Probability and Counting

Last updated Jan 11, 2023

• Stats 110

Statistics is the logic of uncertainty.

A sample space is the set of all possible outcomes of an experiment. You should interpret the word experiment extremely broadly.

An event is a subset of the sample space.

One of the big breakthrough’s that made probability a mathematical subject instead of something like astrology was the idea of using sets. We’ll need to be familiar with unions, intersections, etc.

There were gamblers asking Newton gambling questions because at the time, no one knew probability.

Newton did the calculations correctly, but sometimes his intuition was wrong. Similarly, we’ll be doing extremely unintuitive things in this class.

In a Calculus class.. I’ve never seen anyone shocked, by anything.

Statistics is full of counter-intuitive stuff, so that’s why we need to make it more mathematical (set theory).

You can only use this definition when you have strong justification for doing so.

Definition: $P(A) = \dfrac{ \textnormal{\# Favorable Outcomes}}{\textnormal{\# Possible outcomes}}$

This means that the probability of $A$ is the number of favorable outcomes divided by the size of the sample space.

This definition makes the huge assumption that

1. All outcomes are equally likely
2. We have a finite simple space

This is a reasonable assumption in some problems with symmetry (coin flips, rolling dice).

But what if we asked: What’s the probablity of life on neptune?

Using the naive definition we’d get an answer of $\dfrac{1}{2}$.

Moreover, what if we asked: What’s the probability of intelligent life on neptune?

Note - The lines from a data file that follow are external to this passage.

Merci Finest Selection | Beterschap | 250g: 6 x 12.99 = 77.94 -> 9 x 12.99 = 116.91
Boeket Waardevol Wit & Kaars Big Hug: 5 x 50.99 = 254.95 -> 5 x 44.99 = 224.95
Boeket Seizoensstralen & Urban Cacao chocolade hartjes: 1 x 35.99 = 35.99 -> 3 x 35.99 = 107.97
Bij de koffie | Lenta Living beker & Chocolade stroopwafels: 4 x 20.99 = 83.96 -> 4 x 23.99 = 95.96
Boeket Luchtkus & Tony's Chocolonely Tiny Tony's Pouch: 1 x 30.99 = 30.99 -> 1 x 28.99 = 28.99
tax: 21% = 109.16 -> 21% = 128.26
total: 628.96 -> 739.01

Still, we’d get $\dfrac{1}{2}$. But there’s something weird about that, notably because you’d think that the probability is strictly less likely that there is intelligent life than if there was life at all!

We’ll need to learn how to count.

If we have an experiment with $n_1$ possible outcomes, and for each outcome of the 1st experiment there are tShen $n_2$ outcomes for the 2nd experiment, $\cdots$, for each $n_r$ outcomes for $r$ experiments, then $n_1 n_2 \cdots n_r$ overall possible outcomes.

Ice Cream: Suppose you walk into an ice cream shop and need to choose between 2 kinds of cones (cake and waffle), and then 3 types of flavors (chocolate, vanilla, strawberry). How many possible outcomes are there?

Using our definition, we’ll see that there are 2 outcomes for $n_1$ (cake or waffle), and 3 outcomes for $n_2$ (chocolate, vanilla, strawberry). Therefore the number of possible outcomes is $n_1 \cdot n_2 = (2) * (3) = 6$. There are 6 possible outcomes. Note you can draw this in a tree structure.

Note that the number of outcomes grow very fast! That’s why it’s impossible to hope to count them by hand except for the simplest problems.

A standard deck of cards contains 52 cards, we’re assuming the deck is shuffled, and you get a 5 card hand.

What’s the number of possible hands? It’s

$${{52}\choose{5}}$$

See Binomial Coefficient if you’re not familiar with this notation.

A full house is a hand with 3 cards of the same rank and 2 cards of the same rank. For example, 3 aces and 2 kings.

So the number of favorable outcomes is the number of ways to choose 3 cards of the same rank, times the number of ways to choose 2 cards of the same rank.

$$\dfrac{13\cdot{{4}\choose{3}} \cdot 12 \cdot {{4}\choose{2}} }{{52}\choose{5}}$$

Prefer this tree structured way of thinking about it.

Sampling means we have some population, and we want to draw a sample from it.

We’re choosing $k$ elements from a population of size $n$, and we’re wondering how many ways there are to do this.

We either sample with replacement (can we choose the same element twice?) or without replacement. And we either care about the order of the elements or don’t.